Donc pour ses études, on peut sortir de l’argent. Les importateurs – les entreprises qui importent – peuvent sortir de l’argent. Mais tu vois, ça passe par la Banque centrale tunisienne et sous certaines conditions. Mais sinon en temps normal, non.

Boris
Ah c’est incroyable ça ! Donc effectivement tu es issu d’un milieu assez favorable, on va dire. On peut dire que tu as baigné dans une culture financière qui t’a donné les clés pour réussir ?

Youssef
Oui, mon père était directeur des études de la Banque centrale tunisienne justement. Et donc il peut parler du Chili et de son économie pendant des heures. C’est un vrai passionné d’économie en général mais il n’a jamais investi en bourse et aujourd’hui je sais qu’il est très loin de ce que je fais au quotidien. En revanche, on peut tenir une discussion intéressante d’un point de vue économique.
Et ma mère est expert-comptable. Elle craint la bourse. En revanche elle a réussi à atteindre son indépendance financière avec l’immobilier. Elle s’est construit un patrimoine immobilier intéressant qui lui a permis aussi d’arrêter de travailler vers ses 42 ou 43 ans. Elle a utilisé efficacement l’effet de levier et la dette dès ses 22 ans et a bien profité de la forte inflation : elle s’endettait à 10% par an avec une inflation à 15% ! Certes, c’était dans les années 70. Ma mère a 75 ans aujourd’hui, donc je te parle d’une époque où ce genre de montage était encore faisable. Mais peu importe, j’ai compris qu’il était possible de prendre son indépendance financière. Et j’avais même le playbook par ma mère.

Le rêve d’entreprendre

Boris
Tu as pu commencer avec un petit bagage culturel hérité de tes parents. En tout cas une culture financière.

Youssef
Oui. Pour te dire comment justement je suis tombé dans le bain à 16 ans, j’étais à la bibliothèque de la Banque centrale en Tunisie, j’allais voir mon père au travail – j’adore flâner entre les livres – et je suis tombé sur le magazine Capital. Forcément, ils font de la promotion des entrepreneurs qui ont lancé leur start-up et qui ont réussi. Ils ne montrent que des succès. Et je me suis dit « c’est génial ça, ce qu’ils font ». J’ai pris le magazine et suis allé voir mon père : « C’est quoi le métier de ce monsieur en fait ? Parce que je veux faire la même chose. » Il me répond « Lui, il est entrepreneur. » « Bah, je veux être entrepreneur tout de suite ! » Vraiment, ça a été le coup de foudre du métier. Je voulais faire ça.
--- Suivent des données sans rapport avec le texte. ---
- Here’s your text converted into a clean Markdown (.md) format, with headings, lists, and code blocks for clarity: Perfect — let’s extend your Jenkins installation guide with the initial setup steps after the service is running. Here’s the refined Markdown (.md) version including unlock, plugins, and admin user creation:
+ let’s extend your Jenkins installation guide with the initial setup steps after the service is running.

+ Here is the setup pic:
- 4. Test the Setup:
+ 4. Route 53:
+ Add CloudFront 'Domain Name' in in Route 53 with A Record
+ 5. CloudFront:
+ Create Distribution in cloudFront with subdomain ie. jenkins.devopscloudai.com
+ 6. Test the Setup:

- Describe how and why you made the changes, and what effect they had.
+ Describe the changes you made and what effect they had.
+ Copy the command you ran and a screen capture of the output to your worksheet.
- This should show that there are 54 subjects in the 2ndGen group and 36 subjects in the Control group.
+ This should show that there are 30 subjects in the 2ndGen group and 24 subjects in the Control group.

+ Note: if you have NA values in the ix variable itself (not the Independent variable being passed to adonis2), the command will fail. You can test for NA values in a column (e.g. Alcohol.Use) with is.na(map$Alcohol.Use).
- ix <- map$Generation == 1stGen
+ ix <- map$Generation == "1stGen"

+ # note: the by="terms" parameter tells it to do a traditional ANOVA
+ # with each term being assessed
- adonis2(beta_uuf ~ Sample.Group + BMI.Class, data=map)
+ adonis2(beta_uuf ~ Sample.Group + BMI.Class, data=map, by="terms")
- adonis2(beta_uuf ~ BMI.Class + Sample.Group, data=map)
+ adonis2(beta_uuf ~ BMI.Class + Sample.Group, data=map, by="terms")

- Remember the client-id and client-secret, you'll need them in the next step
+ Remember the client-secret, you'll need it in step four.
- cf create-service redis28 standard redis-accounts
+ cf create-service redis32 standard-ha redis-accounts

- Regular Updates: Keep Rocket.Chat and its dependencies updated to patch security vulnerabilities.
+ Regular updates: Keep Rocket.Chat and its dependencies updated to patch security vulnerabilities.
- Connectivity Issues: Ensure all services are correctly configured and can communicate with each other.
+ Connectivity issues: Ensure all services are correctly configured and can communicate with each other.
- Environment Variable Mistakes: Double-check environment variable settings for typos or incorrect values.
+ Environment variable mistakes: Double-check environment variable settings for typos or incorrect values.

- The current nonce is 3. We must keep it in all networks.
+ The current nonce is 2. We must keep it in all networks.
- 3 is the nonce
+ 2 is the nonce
Et depuis je me suis passionné par ça, ne lâchant plus les magazines du type Capital ou Entreprendre, et tout ce que je pouvais trouver dans le genre. J’étais fasciné.
A un moment, je me rappelle comme aujourd’hui une histoire qui m’a vraiment marqué : celle d’un jeune qui a lancé un site internet d’impression de t-shirts. Le client choisissait un dessin et pour une vingtaine d’euros, il recevait le t-shirt imprimé chez lui. Capital en parlait parce que ce jeune a vendu sa boîte deux millions d’euros. Et moi, je trouvais ça génial ! J’ai vite commencé à me demander « où est-ce que on peut acheter des machines pour imprimer des t-shirts ? » Parce que je voulais imprimer des t-shirts pour gagner deux millions d’euros !
Ce n’est qu’il y a quelques années que j’ai réalisé que cette histoire s’était déroulée en 2000, en pleine bulle Internet. C’était époque pendant laquelle les start-ups pouvaient être créées en quelques mois et vendues à des millions d’euros. Donc finalement, c’est peut-être la bulle internet qui m’a influencé. C’est comme ça que j’ai commencé.
Pour la bourse, j’ai petit à petit réalisé que j’adore parler des entreprises, j’adore analyser des business comme je l’ai fait avec ce magazine capital. Pourquoi ils vont réussir et pas les concurrents ? Que font-ils de différent ? Donc, avec le temps, j’ai réalisé que l’entrepreneuriat c’est bien, mais c’est une seule partie d’échecs, et qu’elle se joue sur des décennies et au quotidien. On y gère les problèmes opérationnels qui sont beaucoup moins intéressants intellectuellement parlant. Ce qui m’intéressait, c’était justement la partie d’échecs. Et c’est comme ça que je suis arrivé à la bourse. Parce que la bourse justement, c’est la possibilité d’analyser deux cents parties d’échecs qui se jouent en ce moment, c’est enfin pouvoir retrouver ce plaisir intellectuel. Et pouvoir aussi changer de partie d’échecs librement. On n’est pas cantonné à un projet, c’est pour ça que je suis passé de la passion de l’entrepreneuriat à la bourse.

Boris
Est-ce que je me trompe en disant que ce qui t’a intéressé dans la partie entrepreneuriat c’est plutôt la partie stratégie ? Et c’est ce qui t’a poussé à t’intéresser à la bourse parce que la stratégie y prend une grande place ?

Youssef
Exactement. Au début, l’entrepreneuriat, c’était « Waou ! Ils arrivent à changer le statu quo, faire bouger les lignes, ces gens-là. Je les admire, je veux faire la même chose qu’eux. Je veux, moi aussi, changer des choses. » Et petit à petit, j’ai réalisé que c’est de l’entrepreneuriat. Ça réduit cette analyse intellectuelle. En revanche, la bourse, c’est un terrain immense, voire infini.

Des débuts timides

Boris
Et du coup, ta première action, ça a été quand et quoi ?

Youssef
Ma première action, je l’ai achetée en 2006, il y a donc près de vingt ans. C’était Alitalia. A l’époque, l’action était passée de 10 € à moins de 2 €. Moi je me suis dit « si elle revient sur juste 6 €, j’aurais gagné autant que trois mois de boulot. Donc c’est génial. » Mais entre-temps, Alitalia a fait, je pense, plusieurs fois faillite !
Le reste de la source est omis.